- **REQUIRED WORK**
Copy exactly the stretch of data below from the line with "para trabalhos paralelos." through the line with "a branch atual", including both of those lines.

- **SUPPLIED INFORMATION**
━━━━━━━━━━━━━━━━━━━━━━━━━━━━━━
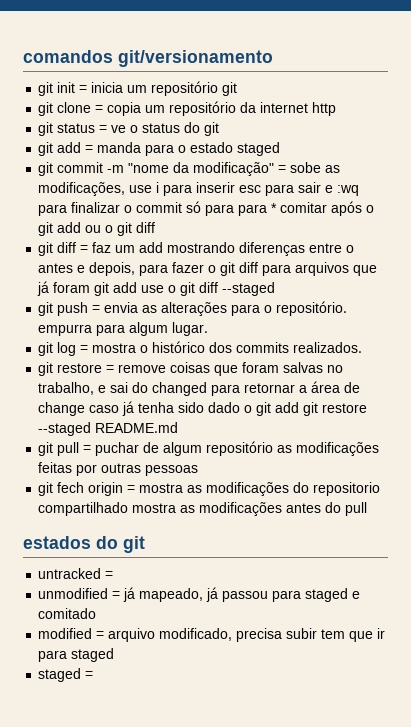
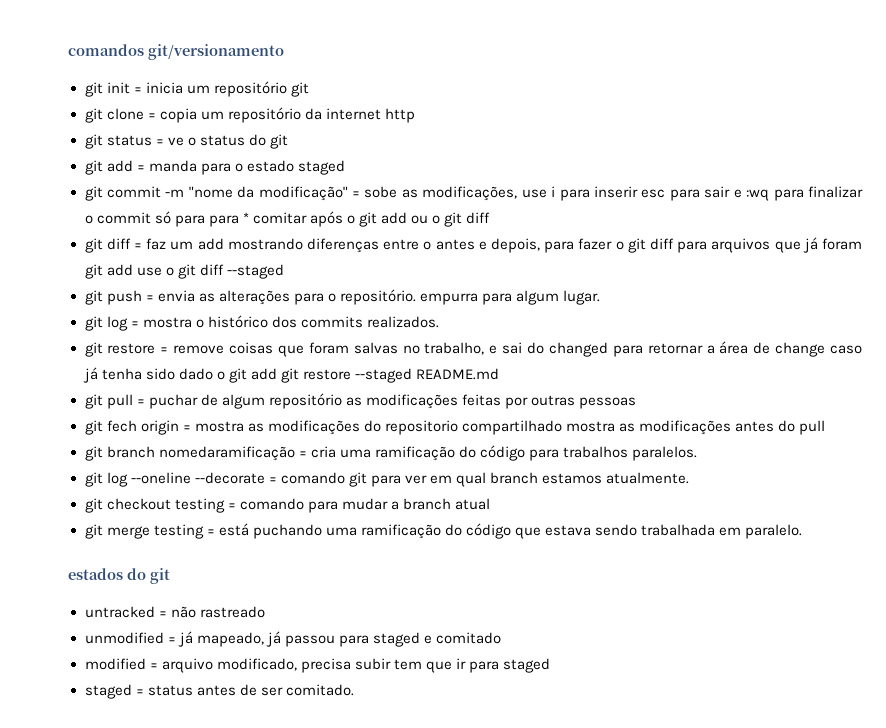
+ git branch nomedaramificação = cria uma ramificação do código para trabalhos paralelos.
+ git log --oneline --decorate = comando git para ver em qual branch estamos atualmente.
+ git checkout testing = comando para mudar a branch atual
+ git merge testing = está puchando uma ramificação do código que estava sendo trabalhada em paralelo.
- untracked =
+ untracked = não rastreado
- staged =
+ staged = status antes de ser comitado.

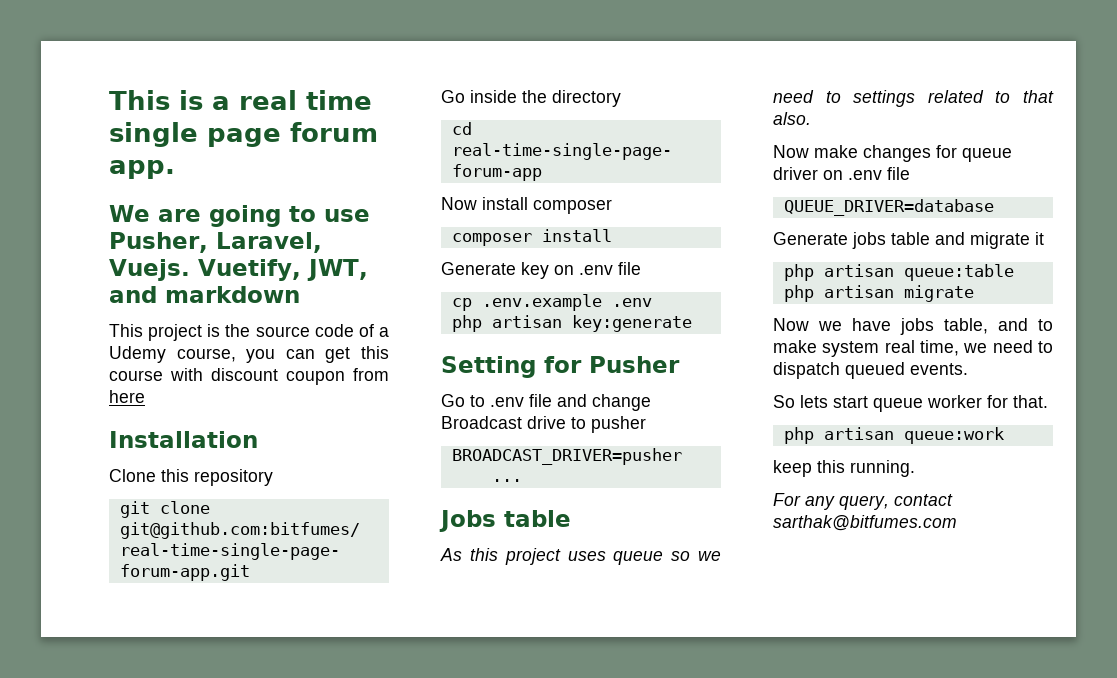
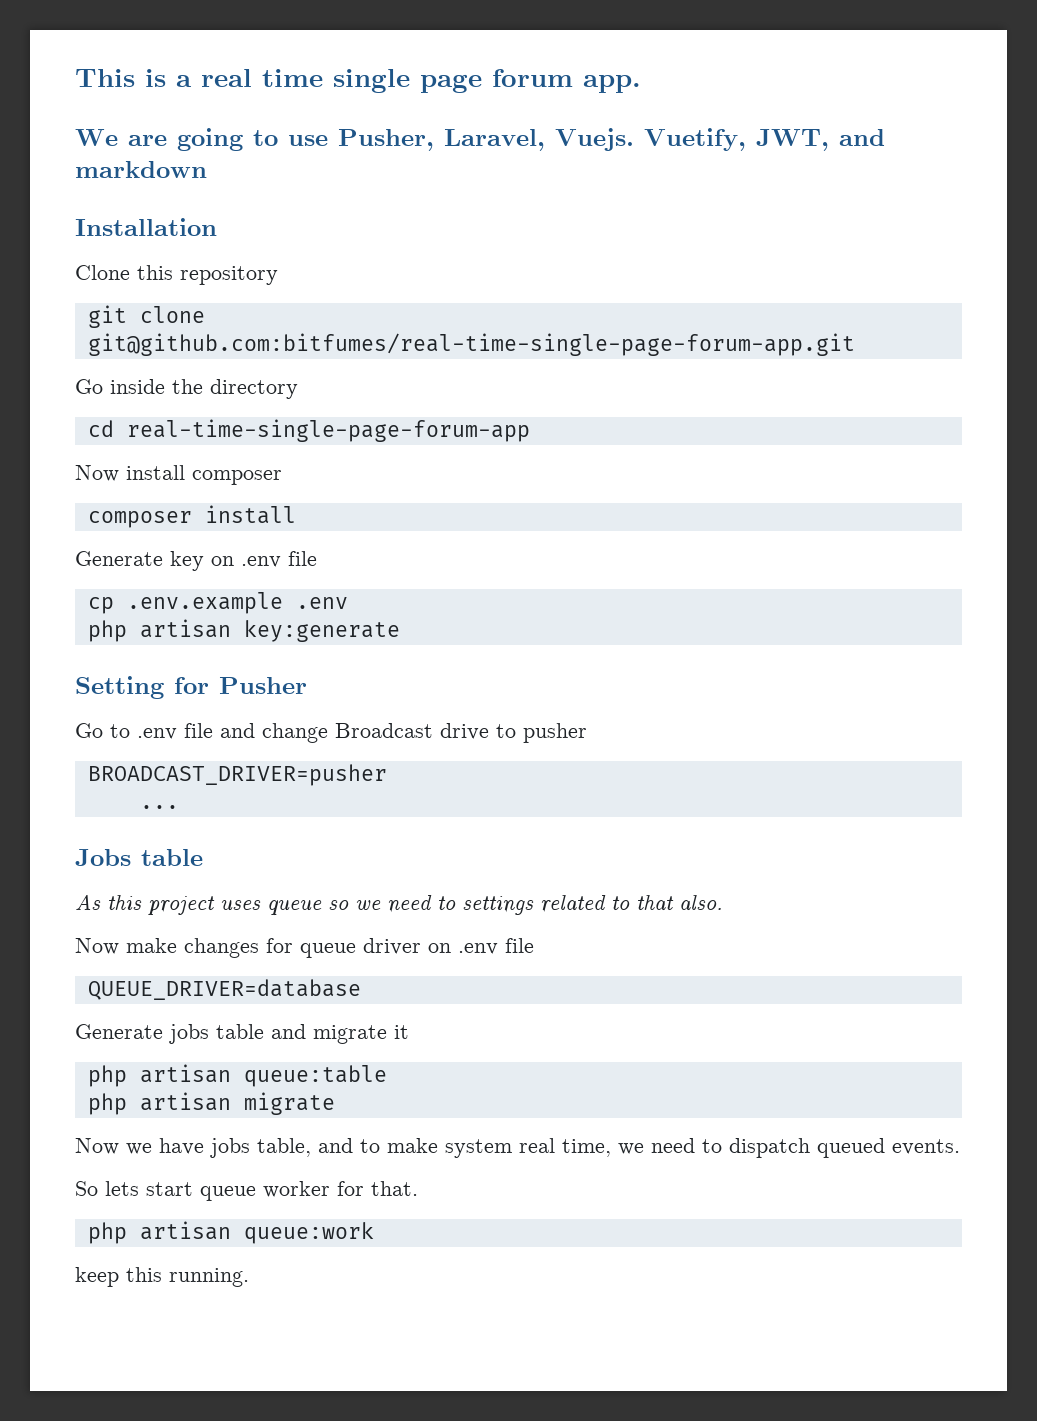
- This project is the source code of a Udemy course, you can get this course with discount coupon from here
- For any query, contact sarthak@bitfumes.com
━━━━━━━━━━━━━━━━━━━━━━━━━━━━━━
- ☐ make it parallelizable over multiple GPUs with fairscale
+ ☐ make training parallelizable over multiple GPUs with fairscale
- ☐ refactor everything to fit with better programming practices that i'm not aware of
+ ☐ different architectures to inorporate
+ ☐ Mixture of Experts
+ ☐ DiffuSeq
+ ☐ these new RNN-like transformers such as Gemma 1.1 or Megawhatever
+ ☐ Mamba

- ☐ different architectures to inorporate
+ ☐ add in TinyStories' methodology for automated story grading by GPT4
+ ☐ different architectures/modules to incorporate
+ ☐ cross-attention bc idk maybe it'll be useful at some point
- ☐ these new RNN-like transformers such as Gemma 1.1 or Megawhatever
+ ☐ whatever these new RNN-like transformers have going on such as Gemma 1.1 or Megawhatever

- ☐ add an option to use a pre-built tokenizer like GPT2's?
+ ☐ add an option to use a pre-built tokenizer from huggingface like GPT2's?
━━━━━━━━━━━━━━━━━━━━━━━━━━━━━━
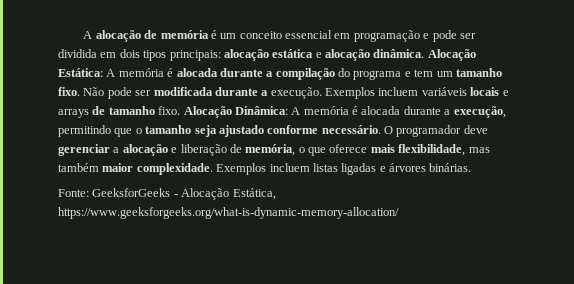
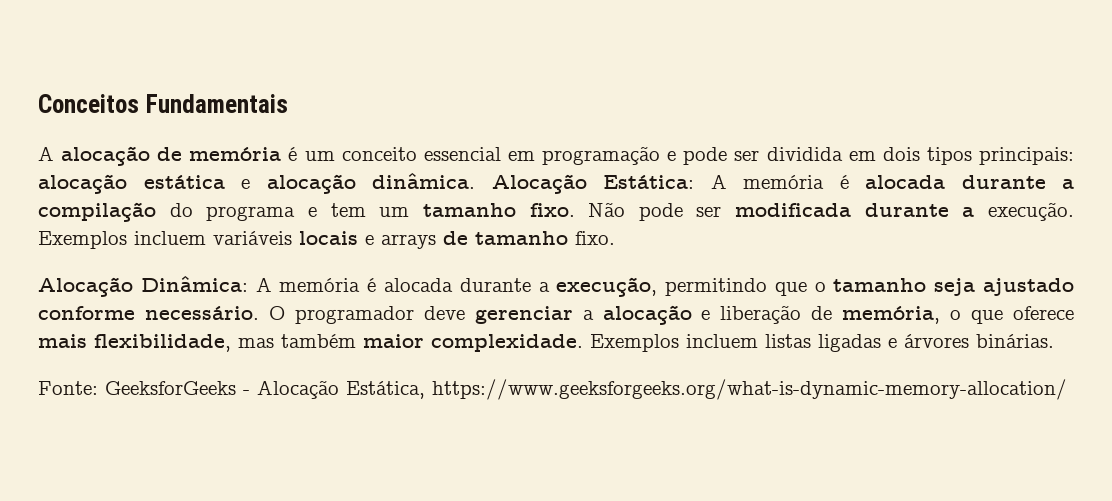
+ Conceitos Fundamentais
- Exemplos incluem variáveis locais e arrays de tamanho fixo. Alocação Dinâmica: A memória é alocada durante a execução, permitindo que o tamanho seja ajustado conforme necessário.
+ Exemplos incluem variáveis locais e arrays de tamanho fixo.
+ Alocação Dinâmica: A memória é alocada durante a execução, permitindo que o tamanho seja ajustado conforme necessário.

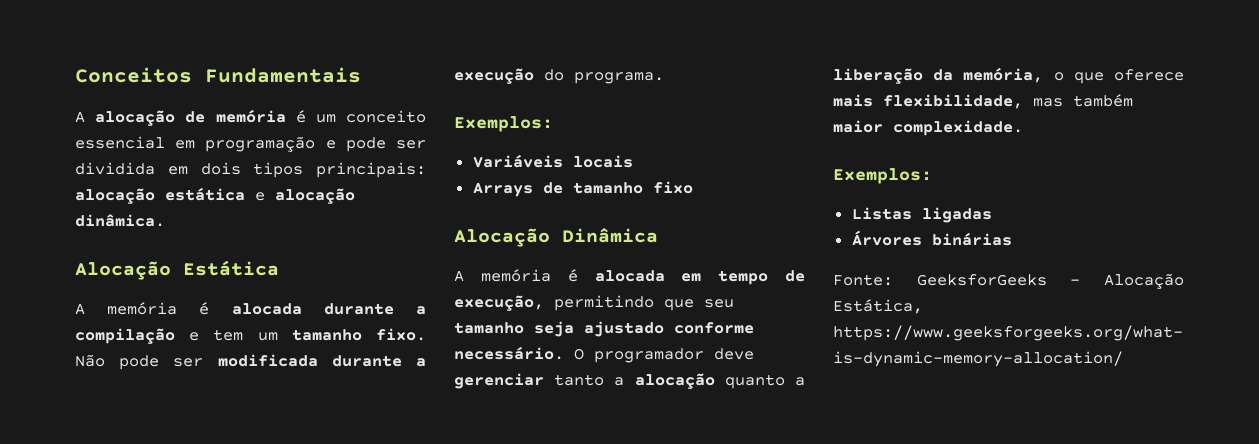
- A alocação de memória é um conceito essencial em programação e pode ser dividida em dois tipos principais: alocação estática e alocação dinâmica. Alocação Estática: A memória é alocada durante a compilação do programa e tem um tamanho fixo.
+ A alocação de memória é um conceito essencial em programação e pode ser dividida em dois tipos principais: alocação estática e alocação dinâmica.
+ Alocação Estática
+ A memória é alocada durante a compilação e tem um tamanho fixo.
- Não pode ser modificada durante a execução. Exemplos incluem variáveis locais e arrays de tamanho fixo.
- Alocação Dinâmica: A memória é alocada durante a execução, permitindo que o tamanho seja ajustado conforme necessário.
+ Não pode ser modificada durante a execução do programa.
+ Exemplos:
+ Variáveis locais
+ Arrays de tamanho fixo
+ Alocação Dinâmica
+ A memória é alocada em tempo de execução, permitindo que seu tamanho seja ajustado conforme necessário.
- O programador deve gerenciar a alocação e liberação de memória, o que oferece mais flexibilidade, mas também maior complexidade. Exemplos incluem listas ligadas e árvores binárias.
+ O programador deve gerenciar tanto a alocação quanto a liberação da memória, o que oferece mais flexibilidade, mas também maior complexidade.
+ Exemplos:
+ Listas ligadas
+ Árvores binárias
━━━━━━━━━━━━━━━━━━━━━━━━━━━━━━
- **TASK OUTPUT**
+ git branch nomedaramificação = cria uma ramificação do código para trabalhos paralelos.
+ git log --oneline --decorate = comando git para ver em qual branch estamos atualmente.
+ git checkout testing = comando para mudar a branch atual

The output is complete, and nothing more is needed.